Re: Add errdetail() with PID and UID about source of termination signal

From: Chao Li <li(dot)evan(dot)chao(at)gmail(dot)com>
To: Andrew Dunstan <andrew(at)dunslane(dot)net>
Cc: Jakub Wartak <jakub(dot)wartak(at)enterprisedb(dot)com>, Andres Freund <andres(at)anarazel(dot)de>, Jim Jones <jim(dot)jones(at)uni-muenster(dot)de>, PostgreSQL Hackers <pgsql-hackers(at)lists(dot)postgresql(dot)org>
Subject: Re: Add errdetail() with PID and UID about source of termination signal
Date: 2026-04-15 06:11:46
Message-ID: 6F78A2BD-4C0A-4620-AD98-18DF9D9FB4CD@gmail.com
Views: Whole Thread | Raw Message | Download mbox | Resend email
Thread:
Lists: pgsql-hackers

> On Apr 15, 2026, at 04:38, Andrew Dunstan <andrew(at)dunslane(dot)net> wrote:
>
>
> On 2026-04-14 Tu 6:40 AM, Jakub Wartak wrote:
>> Hi Andres, Andrew, Chao
>>
>> thanks for putting so much effort into enhancing the the previous implementation
>> of this code. Earlier I was not aware of potential problems involved.
>>
>> On Fri, Apr 10, 2026 at 9:41 AM Chao Li <li(dot)evan(dot)chao(at)gmail(dot)com> wrote:
>>>
>>>
>>>> On Apr 9, 2026, at 18:59, Andrew Dunstan <andrew(at)dunslane(dot)net> wrote:
>>>>
>>>>
>>>> On 2026-04-08 We 1:01 PM, Andres Freund wrote:
>>>>> Hi,
>>>>>
>>>>> Attached is a very rough first draft for how I think this needs to look like.
>>>>>
>>>>> Basically, SIGNAL_INFO always will pass both the signal number and extended
>>>>> information along to the signal handler. The extended information is a
>>>>> postgres specific struct. If the platform can't provide the extended
>>>>> information, the values are instead set to some default value indicating that
>>>>> the information is not known.
>>>>>
>>>>> With that die() (and also StatementCancelHandler, ...) can just set whatever
>>>>> globals it wants, without pqsignal.c needing to know about it.
>>>>>
>>>>> It also allows us to extend the amount of information in the future. E.g.
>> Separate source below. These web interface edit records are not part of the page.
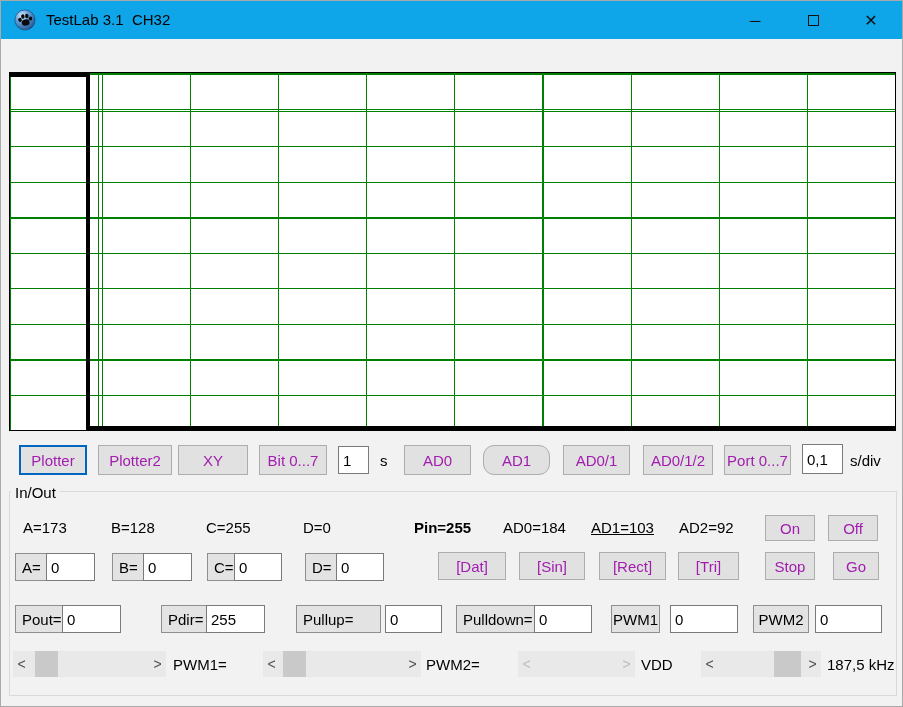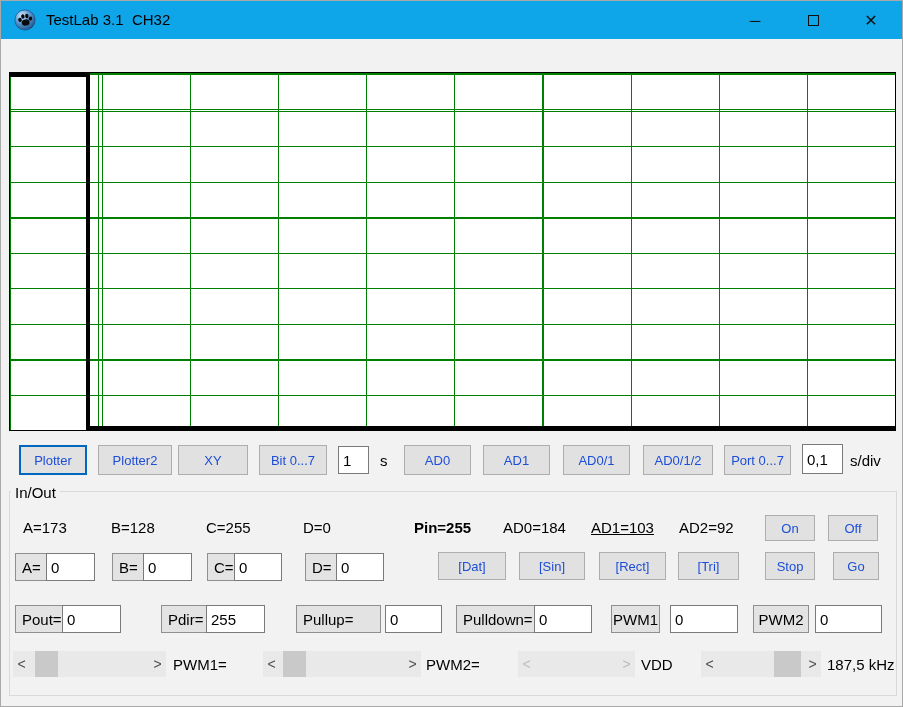--- a/index.html
+++ b/index.html
@@ -34,7 +34,7 @@
   .trace-bottom { left:76px; top:353px; width:809px; height:4px; }
 
   
-  .btn { position:absolute; height:30px; background:#e1e1e1; border:1px solid #adadad; display:flex; align-items:center; justify-content:center; font-size:13px; color:#1d4ed8; }
+  .btn { position:absolute; height:30px; background:#e1e1e1; border:1px solid #adadad; display:flex; align-items:center; justify-content:center; font-size:15px; color:#a21caf; }
   .btn.focused { border:2px solid #0067c0; }
   .tbox { position:absolute; background:#fff; border:1px solid #7a7a7a; font-family:"Liberation Sans", sans-serif; font-size:15px; padding-left:4px; color:#000; }
   .flabel { position:absolute; font-size:15px; color:#000; }

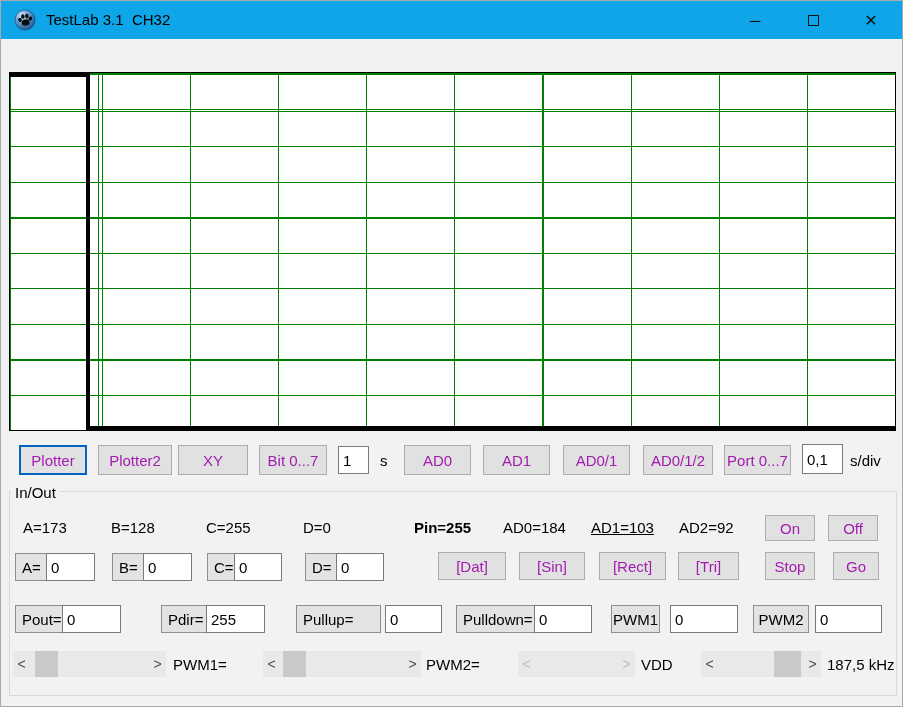--- a/index.html
+++ b/index.html
@@ -104,7 +104,7 @@
   <input class="tbox" style="left: 337px; top: 445px; width: 31px; height: 28px;" value="1">
   <span class="flabel" style="left:379px; top:451px;">s</span>
   <div class="btn" style="left:403px; top:444px; width:67px;">AD0</div>
-  <div class="btn" style="left:482px; top:444px; width:67px;">AD1</div>
+  <div class="btn" style="left:482px; top:444px; width:67px;border-radius:11px;">AD1</div>
   <div class="btn" style="left:562px; top:444px; width:67px;">AD0/1</div>
   <div class="btn" style="left:642px; top:444px; width:70px;">AD0/1/2</div>
   <div class="btn" style="left:723px; top:444px; width:67px;">Port 0...7</div>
I'd
>>>>> like to log the reason for a segfault (could e.g. be an OOM kill or an umapped
>>>>> region) to stderr.
>>>>>
>>>>> The annoying thing about it is needing to change nearly all the existing
>>>>> references to SIG_IGN/SIG_DFL, to avoid warnings due to mismatched types.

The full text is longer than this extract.